Viewpoint: Better Bets in Data Security

Established to protect the security and integrity of card payment systems, the Payment Card Industry Data Security Standard is designed to evolve in response to new threats and a changing business environment.

On Oct. 28, the PCI Security Standards Council is set to release an updated version of these standards.

Tokenization versus encryption has been a topic of debate over the past year, but confusion remains around which technology will best enable compliance with the PCI DSS. Additionally, financial organizations must consider which option offers the broadest security and return on investment in the long term.

Tokenization is one of the leading technologies that can protect data and reduce the scope and cost of compliance under the PCI DSS. Tokenization is typically deployed as a centralized service and lends itself to being delivered as a hosted service. The tokenization service receives card data from clients, stores that data in its vault and returns a token, which the client uses as a substitute for the real card data.

Encryption is the other principal choice for protecting sensitive data in a reversible way (the other methods defined by PCI DSS are hashing, truncation and masking, but these are not reversible). The crucial difference relative to tokenization is that with encryption there is no central vault for the sensitive data.

Instead, the data itself is rendered unreadable by an encryption algorithm and encryption key rather than being substituted by an unrelated token. So how do the two technologies compare when it comes to complying with the PCI DSS and beyond?

An important issue to consider is deployment. In this regard encryption is the more flexible of the two.

Tokenization forces a centralized or serviced model, and requires constant online operation for access to the data vault. Encryption can be deployed centrally, with a shared encryption service, but can also be distributed where the encryption processes take place at the point where data is captured or needs to be processed.

By presharing keys to these locations it is possible for remote sites to operate autonomously offline for as long as is desirable. This flexibility is definitely a plus for encryption.

Related to the flexibility of deployment is the issue of sharing sensitive data between sites or between different organizations. Because of its centralized nature tokenized data cannot easily be shared — providing selective access for third parties into the tokenization system presents a huge identity management problem, and adding external connections all but eliminates the scoping benefits.

Scalability is a challenge for all data protection systems — the more data there is to protect and the more places it can be found, the greater the size of the problem. With encryption, the need to protect and manage large numbers of keys can certainly be an issue, but tokenization faces at least a couple of additional challenges.

The practical Achilles' heel to encryption comes with key management.

Companies must ensure that their key management systems are watertight if they are to ensure compliance with the PCI DSS requirements. Once encrypted, information is only readable if the decryption key is available to unlock it. Consequently, the key becomes as valuable as the data it is protecting. This situation can be likened to the security of a home: locking the house increases the security of its contents. However, if the key is then left under the mat, the level of security is compromised.
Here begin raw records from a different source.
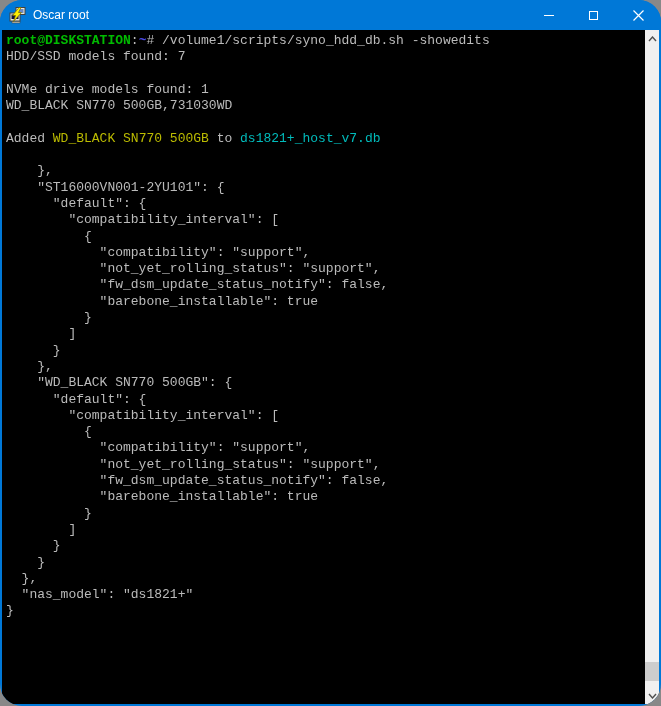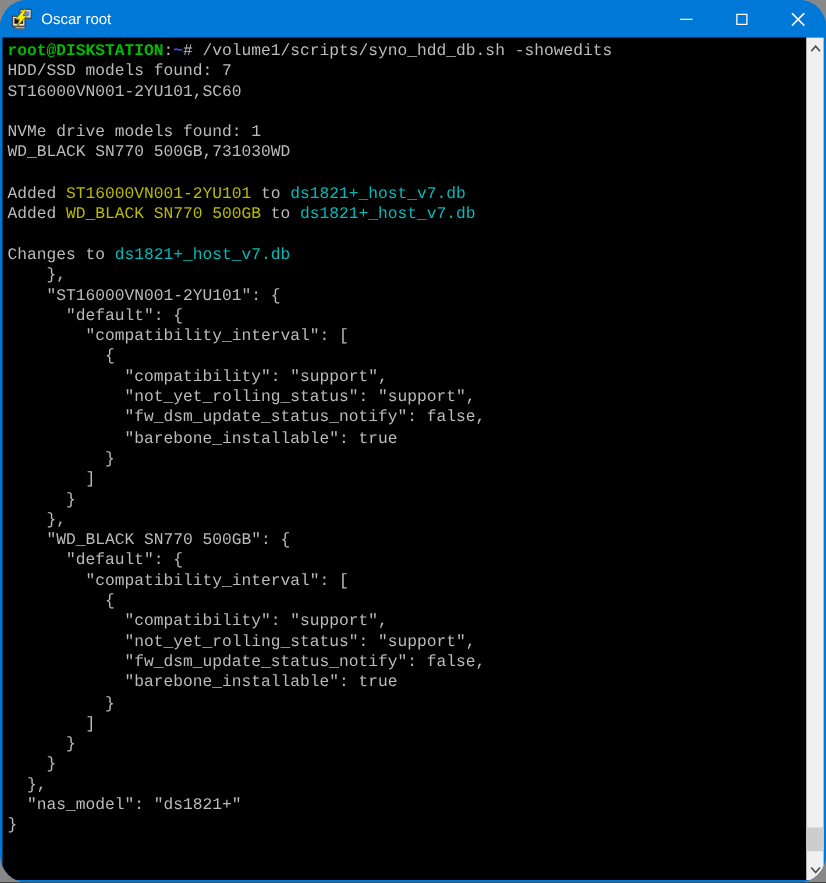--- a/index.html
+++ b/index.html
@@ -82,29 +82,26 @@
           <path d="M0.5,0.5 L10.5,10.5 M10.5,0.5 L0.5,10.5" stroke="#ffffff" stroke-width="1.2"></path>
         </svg>
       </div>
     </div>
   </div>
 
   <div class="body">
     <div class="terminal">
         <div class="term-line"><span class="b" style="color: var(--green);">root@DISKSTATION</span><span style="color: var(--fg);">:</span><span class="b" style="color: var(--blue);">~</span><span style="color: var(--fg);"># </span><span style="color: var(--fg);">/volume1/scripts/syno_hdd_db.sh -showedits</span></div>
         <div class="term-line"><span style="color: var(--fg);">HDD/SSD models found: 7</span></div>
-        <div class="term-line"><span style="color: var(--fg);">ST16000VN001-2YU101,SC60</span></div>
         <div class="term-line"> </div>
         <div class="term-line"><span style="color: var(--fg); text-align: center;">NVMe drive models found: 1</span></div>
         <div class="term-line"><span style="color: var(--fg); margin-top: 23px;">WD_BLACK SN770 500GB,731030WD</span></div>
         <div class="term-line"> </div>
-        <div class="term-line"><span style="color: var(--fg);">Added </span><span style="color: var(--yellow);">ST16000VN001-2YU101</span><span style="color: var(--fg);"> to </span><span style="color: var(--cyan);">ds1821+_host_v7.db</span></div>
         <div class="term-line"><span style="color: var(--fg);">Added </span><span style="color: var(--yellow);">WD_BLACK SN770 500GB</span><span style="color: var(--fg);"> to </span><span style="color: var(--cyan);">ds1821+_host_v7.db</span></div>
         <div class="term-line"> </div>
-        <div class="term-line"><span style="color: var(--fg);">Changes to </span><span style="color: var(--cyan);">ds1821+_host_v7.db</span></div>
         <div class="term-line"><span style="color: var(--fg);">    },</span></div>
         <div class="term-line"><span style="color: var(--fg);">    "ST16000VN001-2YU101": {</span></div>
         <div class="term-line"><span style="color: var(--fg);">      "default": {</span></div>
         <div class="term-line"><span style="color: var(--fg);">        "compatibility_interval": [</span></div>
         <div class="term-line"><span style="color: var(--fg);">          {</span></div>
         <div class="term-line"><span style="color: var(--fg);">            "compatibility": "support",</span></div>
         <div class="term-line"><span style="color: var(--fg);">            "not_yet_rolling_status": "support",</span></div>
         <div class="term-line"><span style="color: var(--fg);">            "fw_dsm_update_status_notify": false,</span></div>
         <div class="term-line"><span style="color: var(--fg);">            "barebone_installable": true</span></div>
         <div class="term-line"><span style="color: var(--fg);">          }</span></div>

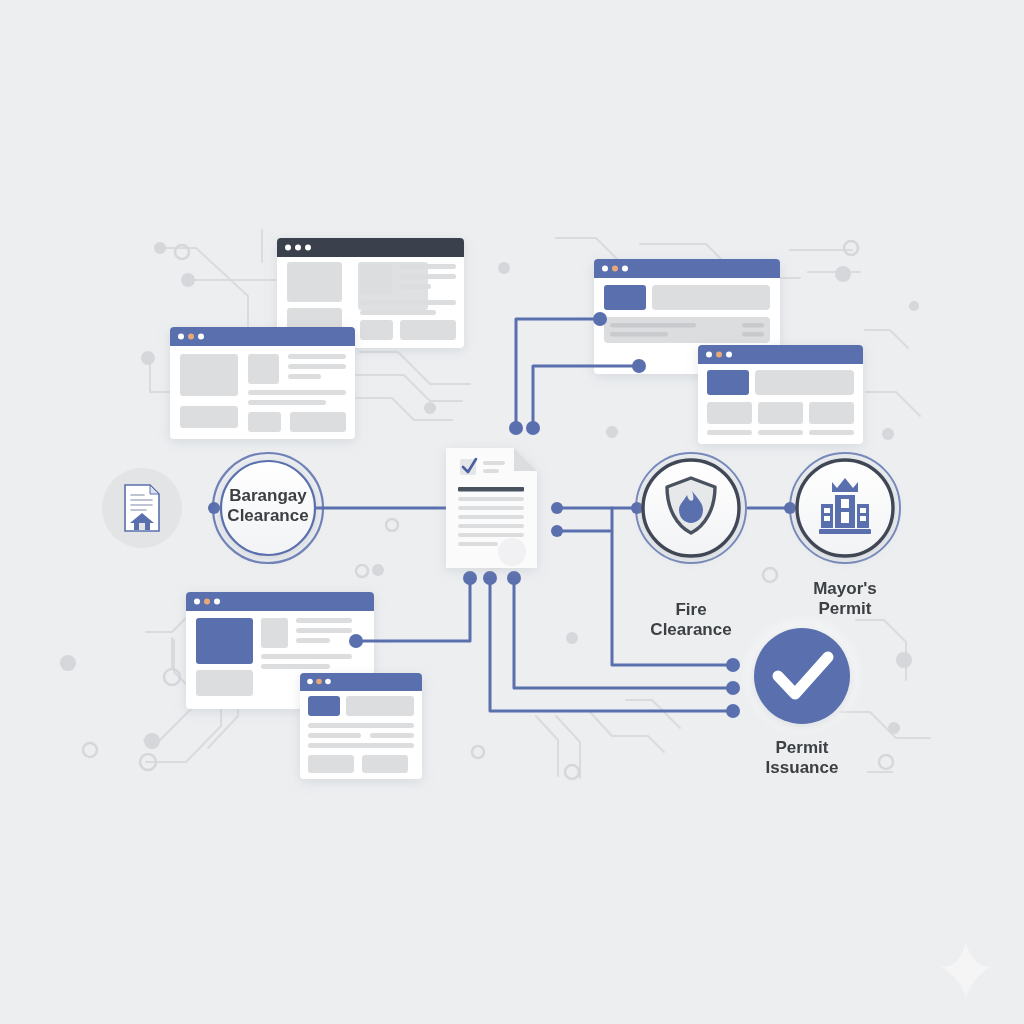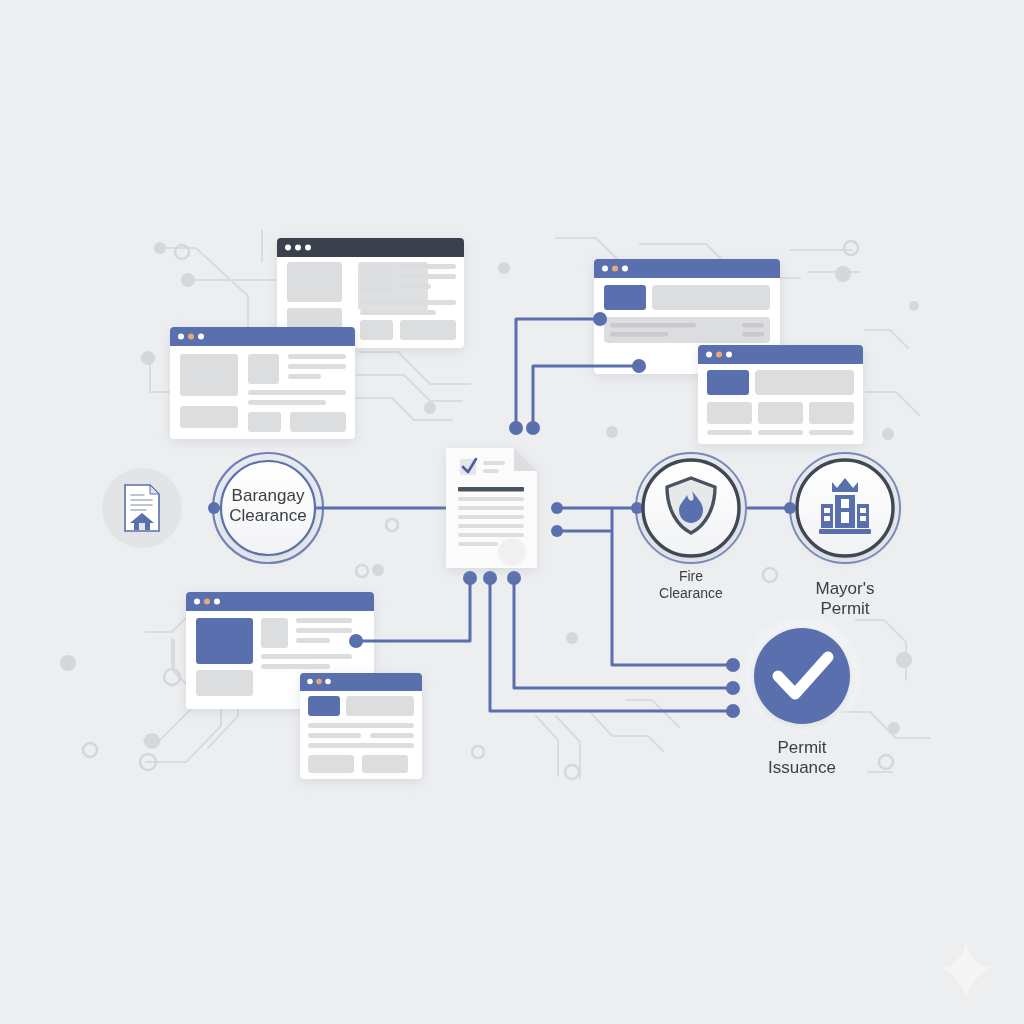--- a/index.html
+++ b/index.html
@@ -8,21 +8,21 @@
     background:#eceef0;
     font-family:"Liberation Sans", sans-serif;
     overflow:hidden;
   }
   #stage{position:relative;width:1024px;height:1024px;}
   #stage svg{position:absolute;left:0;top:0;}
   .nodelabel{
     position:absolute;
     text-align:center;
     color:#3c4043;
-    font-weight:normal;
+    font-weight:bold;
     line-height:1.18;
     white-space:pre-line;
   }
 </style>
 </head>
 <body style="background: rgb(236, 238, 240);">
 
 <div id="stage">
 
   <svg width="1024" height="1024">
@@ -361,21 +361,21 @@
     </g>
   </svg>
 
   <svg width="1024" height="1024">
     <path d="M966,942 C970,960 982,970 992,966 C982,972 970,982 966,998 C962,982 950,972 940,966 C950,970 962,960 966,942 Z" fill="#f5f5f6"></path>
   </svg>
 
   <div class="nodelabel" style="left:208px;top:486px;width:120px;font-size:17px;color:#3c4043;">Barangay
 Clearance</div>
 
-  <div class="nodelabel" style="left:621px;top:568px;width:140px;font-size:14px;">Fire
+  <div class="nodelabel" style="left:621px;top:600px;width:140px;font-size:17px;">Fire
 Clearance</div>
 
   <div class="nodelabel" style="left:775px;top:568px;width:140px;font-size:17px;margin-top:11px;">Mayor's
 Permit</div>
 
   <div class="nodelabel" style="left:732px;top:738px;width:140px;font-size:17px;">Permit
 Issuance</div>
 
 </div>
In the same way, encryption keys need to be stored and managed effectively in order to ensure data is secure. If a company's key management operations are not effective, then they run the risk of losing keys and therefore data permanently — the dreaded "data shredder."

Determining which technology to deploy requires careful consideration not only of how to ensure PCI DSS compliance but also of how to meet continuing security requirements. Bob Russo, general manager of the PCI Security Standards Council, has suggested that "there needs to be a mind shift from just compliance to security since compliance is a byproduct of good security." With this in mind, companies should look to enforce best practice security of customer data and for larger companies in particular, this usually involves encryption or a combination of encryption and tokenization.

For those companies that only want to protect cardholder data for a single purpose, tokenization is likely to be the preferred choice. However, as the type of data that privacy regulators care about extends beyond card data alone, it is likely that companies will need to look beyond just tokenization in order to comply.

Indeed if encryption is centralized then the average person would have a hard time telling the difference: in each case you authenticate to a service, send in the sensitive data and get back something unreadable. For many companies therefore, enterprisewide data protection may well involve the use of tokenization and encryption.

Organizations handling diverse types of sensitive data within dispersed business applications will probably be forced to opt for encryption with centralized key management. Similarly, multinationals who face a wide and dynamic compliance landscape will probably come to the same conclusion.

Nevertheless, tokenization still presents a useful point solution for certain situations and by using shared key management can be integrated into the wider enterprise data protection strategy.

Whichever is best for your situation, with numerous factors to consider and opinions on the merits of both technologies still divided, it is good to see that the proposed changes to PCI DSS 2.0, which were previewed by the PCI Council in August, won't make matters worse by changing the rules about tokenization or encryption.

However, expectations across the industry are high that additional guidance on both topics is in the pipeline. This will help qualified security assessors and financial companies alike to ensure continued compliance, whether companies opt for tokenization, encryption or both to protect cardholder data.